The actin cytoskeleton and the nuclear translocation of β-catenin in human oesophageal squamous carcinoma cell lines
In addition to its crucial role in cell adhesion, β-catenin is also known to augment gene expression by forming a complex with lymphoid enhancer factor/T-cell factor in the nucleus. Unregulated β-catenin expression and/or its increased nuclear presence can lead to abnormal cell proliferation, tumour invasion and metastasis. Pertinent is the fact that the actin cytoskeleton is central to the translocation of several nuclear proteins. This study investigated whether the actin cytoskeleton influences the nuclear translocation of β-catenin in human oesophageal squamous cell carcinoma (HOSCC), a metastatic disease of common occurrence in South Africa.
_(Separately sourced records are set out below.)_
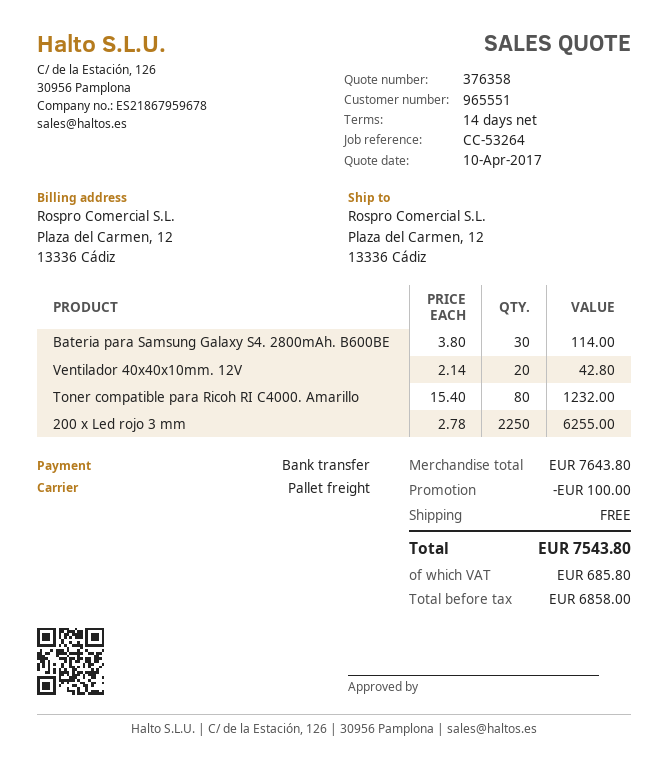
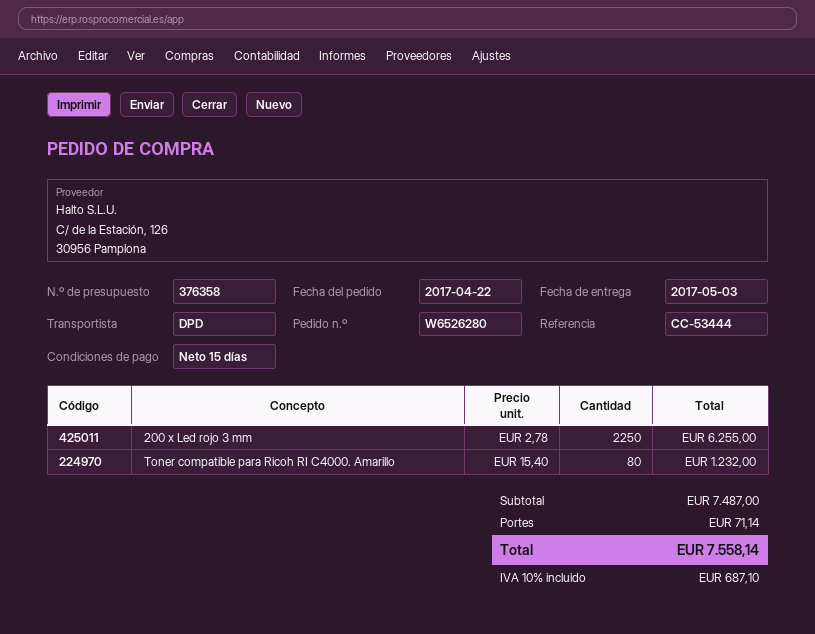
payment terms: 14 days -> 15 days
reference: CC-53264 -> CC-53444
shipping method: pallet freight -> DPD
Bateria para Samsung Galaxy S4. 2800mAh. B600BE: 30 x 3.80 = 114.00 -> none
Ventilador 40x40x10mm. 12V: 20 x 2.14 = 42.80 -> none
subtotal: 7643.80 -> 7487.00
discount: 100.00 -> none
shipping: 0.00 -> 71.14
tax: 685.80 -> 687.10
total: 7543.80 -> 7558.14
Disruption of the actin cytoskeleton of five moderately differentiated HOSCC cell lines, with cytochalasin D (cytoD), showed that the nuclear β-catenin level was unaltered in SNO, WHCO1 and WHCO5, but decreased in WHCO3 and WHCO6. CytoD treatment did not affect the cytoplasmic/membrane β-catenin level in these cell lines. Further examination of the possible association between the actin cytoskeleton and nuclear β-catenin translocation, required the design and stable transfection, of a vector containing full-length human β-catenin cDNA into one of the HOSCC lines. Stimulation of exogenous β-catenin expression in transfected WHCO1 cells did not increase cellular β-catenin level, nor did the stimulation of endogenous β-catenin expression with DMSO. In most cases (SNO, WHCO1 and WHCO5) the nuclear distribution of β-catenin in HOSCC is independent of a functional actin cytoskeleton, nonetheless there are some exceptions (WHCO3 and WHCO6). The observed variation within the HOSCC lines is possibly due to specific underlying event/s particular to the cell line. The stable level of β-catenin expression could be a consequence of regulatory pathways in WHCO1 compensating for the induced imbalance of β-catenin expression.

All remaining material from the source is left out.